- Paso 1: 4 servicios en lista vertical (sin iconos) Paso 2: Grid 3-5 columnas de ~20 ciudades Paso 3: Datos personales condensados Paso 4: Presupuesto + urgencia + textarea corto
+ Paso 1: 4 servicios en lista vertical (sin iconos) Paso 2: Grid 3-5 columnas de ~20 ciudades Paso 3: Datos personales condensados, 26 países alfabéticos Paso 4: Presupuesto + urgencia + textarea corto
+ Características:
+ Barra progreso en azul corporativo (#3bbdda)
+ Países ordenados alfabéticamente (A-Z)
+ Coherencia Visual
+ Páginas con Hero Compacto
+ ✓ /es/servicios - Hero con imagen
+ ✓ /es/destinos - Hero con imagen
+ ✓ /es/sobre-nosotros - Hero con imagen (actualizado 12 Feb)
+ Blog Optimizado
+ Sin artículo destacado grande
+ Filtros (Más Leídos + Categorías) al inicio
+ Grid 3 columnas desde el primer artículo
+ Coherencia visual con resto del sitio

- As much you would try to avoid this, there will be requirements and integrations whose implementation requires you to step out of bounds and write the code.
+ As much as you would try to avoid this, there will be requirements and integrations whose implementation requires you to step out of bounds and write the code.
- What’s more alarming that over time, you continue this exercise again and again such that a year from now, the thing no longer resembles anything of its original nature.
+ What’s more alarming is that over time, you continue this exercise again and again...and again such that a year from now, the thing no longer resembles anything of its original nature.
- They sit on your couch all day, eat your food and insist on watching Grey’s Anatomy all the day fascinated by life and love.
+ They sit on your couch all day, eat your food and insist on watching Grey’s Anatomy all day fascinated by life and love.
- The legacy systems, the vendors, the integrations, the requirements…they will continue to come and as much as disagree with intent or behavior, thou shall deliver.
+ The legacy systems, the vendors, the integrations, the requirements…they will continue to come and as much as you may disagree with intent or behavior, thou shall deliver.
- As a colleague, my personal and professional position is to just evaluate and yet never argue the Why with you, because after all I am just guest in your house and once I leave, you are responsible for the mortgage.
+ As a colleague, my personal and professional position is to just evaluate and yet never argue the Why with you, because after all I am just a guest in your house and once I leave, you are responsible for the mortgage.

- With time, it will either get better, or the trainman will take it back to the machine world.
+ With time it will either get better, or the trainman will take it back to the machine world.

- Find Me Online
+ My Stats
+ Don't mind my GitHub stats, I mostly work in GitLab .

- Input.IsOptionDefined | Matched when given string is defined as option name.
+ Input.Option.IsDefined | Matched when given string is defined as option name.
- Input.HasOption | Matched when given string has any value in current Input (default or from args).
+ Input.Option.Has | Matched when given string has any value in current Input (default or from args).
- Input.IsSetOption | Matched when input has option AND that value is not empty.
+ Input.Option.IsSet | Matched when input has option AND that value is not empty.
========
# Problem to work on:
Up to and including the line with "con Hero Compacto", transcribe the entries above exactly, starting from their first line.

# Answer for the task:
- Paso 1: 4 servicios en lista vertical (sin iconos) Paso 2: Grid 3-5 columnas de ~20 ciudades Paso 3: Datos personales condensados Paso 4: Presupuesto + urgencia + textarea corto
+ Paso 1: 4 servicios en lista vertical (sin iconos) Paso 2: Grid 3-5 columnas de ~20 ciudades Paso 3: Datos personales condensados, 26 países alfabéticos Paso 4: Presupuesto + urgencia + textarea corto
+ Características:
+ Barra progreso en azul corporativo (#3bbdda)
+ Países ordenados alfabéticamente (A-Z)
+ Coherencia Visual
+ Páginas con Hero Compacto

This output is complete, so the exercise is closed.